── Records to use

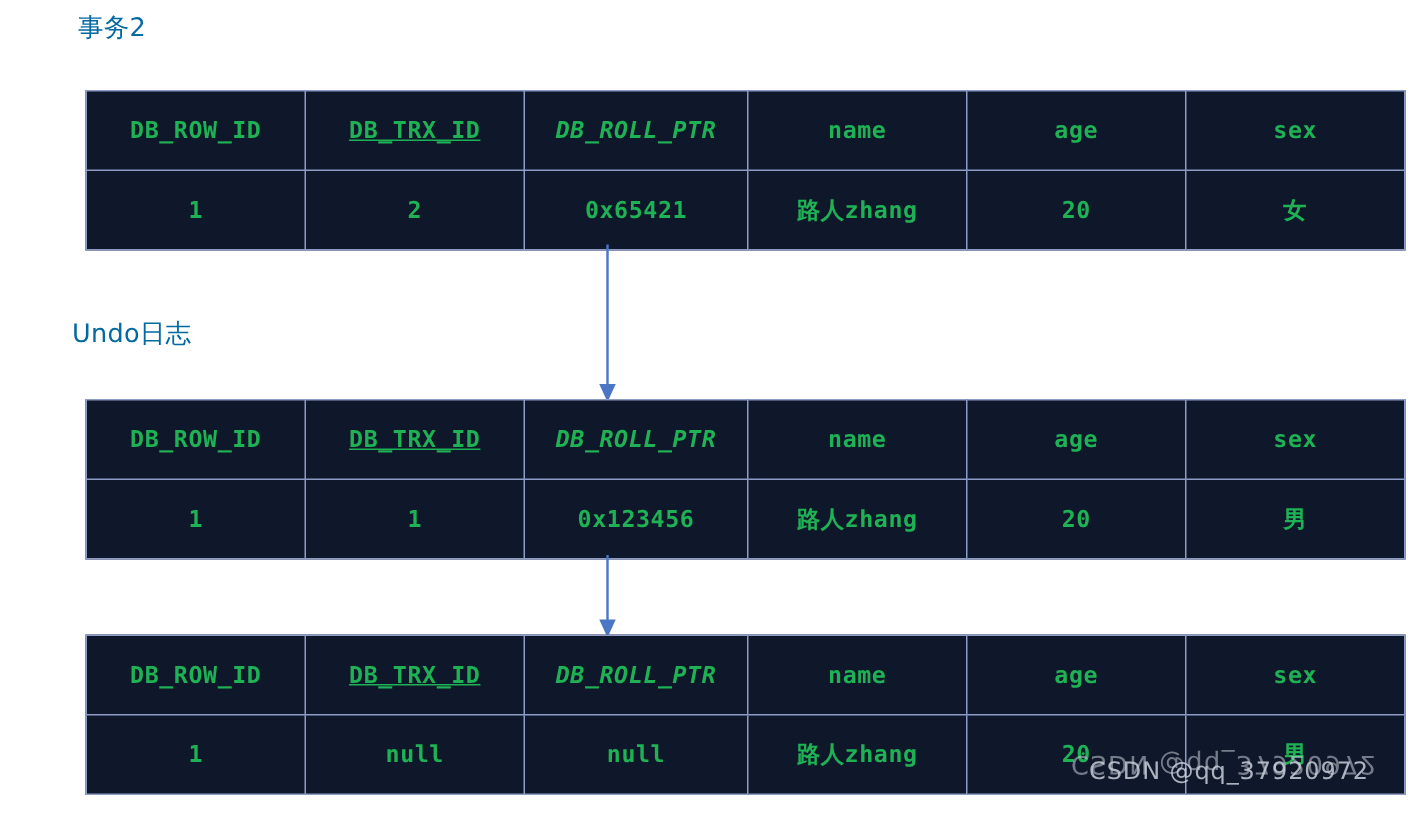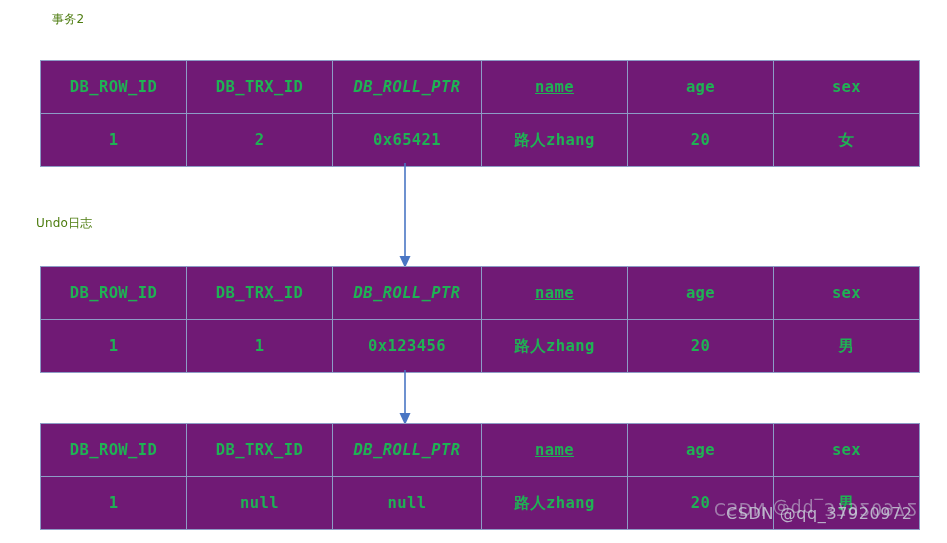"事务2" .caption { color: #4d7c0f -> #0369a1; font-size: 12px -> 17px }
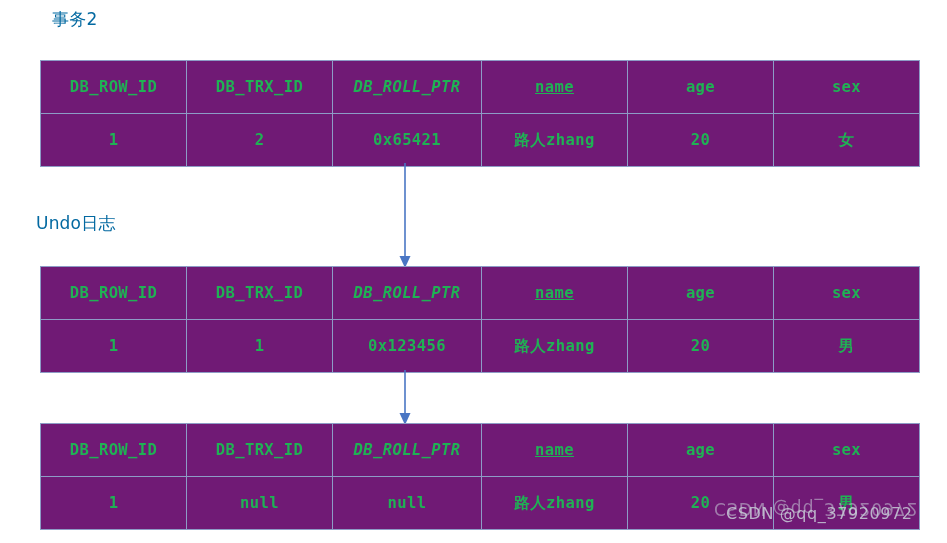"DB_ROW_ID" .mvcc-table { background: #701a75 -> #0f172a; left: 40px -> 57px }
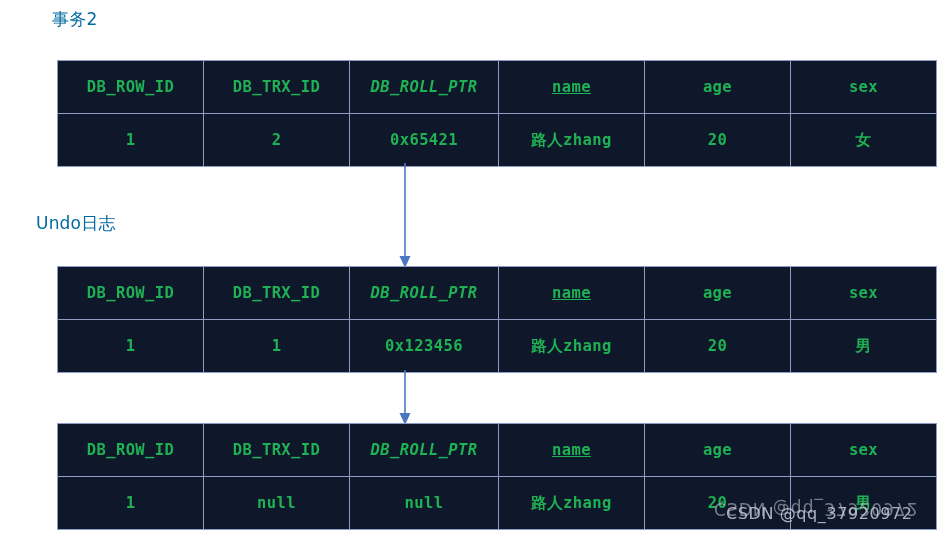"DB_TRX_ID" .col-trxid { text-decoration: none -> underline }
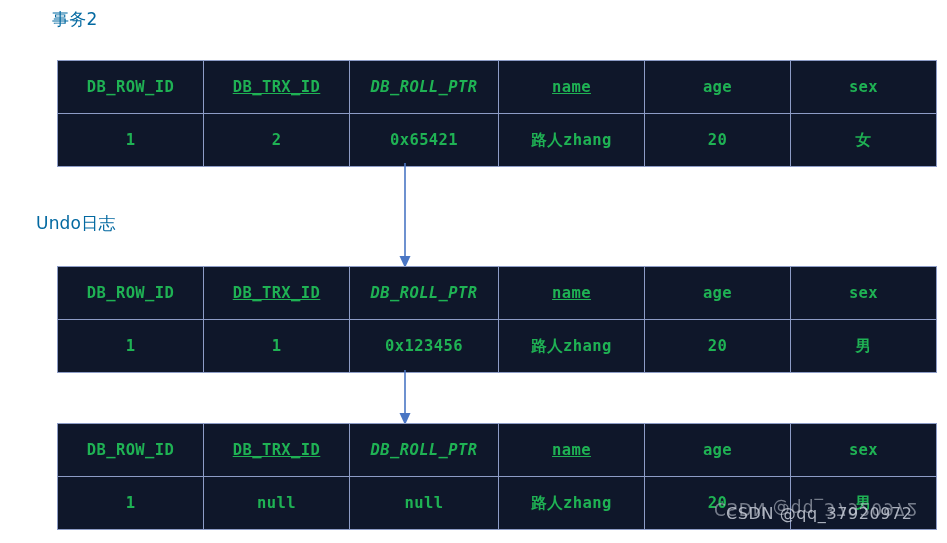"name" .col-name { text-decoration: underline -> none }
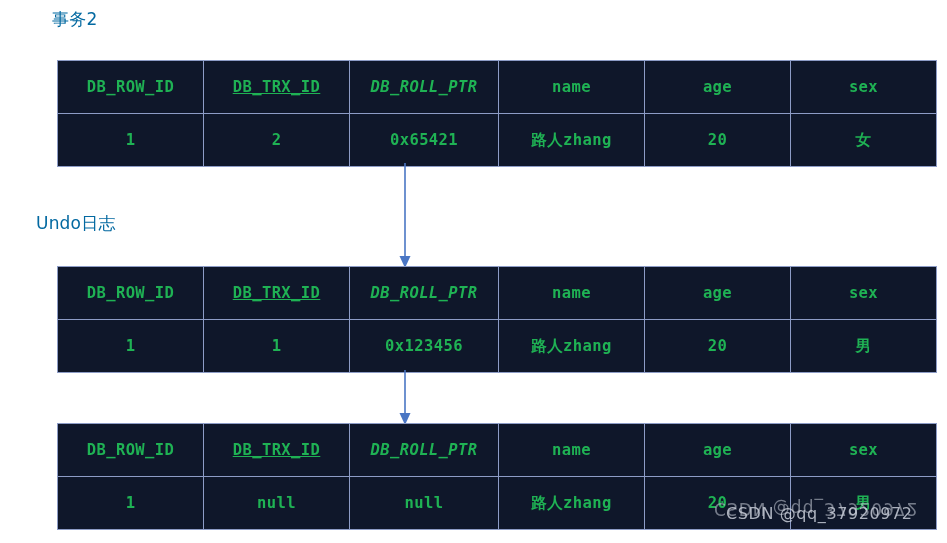"Undo日志" #caption-undo { left: 36px -> 48px }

────

Pictures are not part of the answer. Restate word for word the lines from the one with "text-decoration: underline ->" through the last line of the records.

"name" .col-name { text-decoration: underline -> none }
"Undo日志" #caption-undo { left: 36px -> 48px }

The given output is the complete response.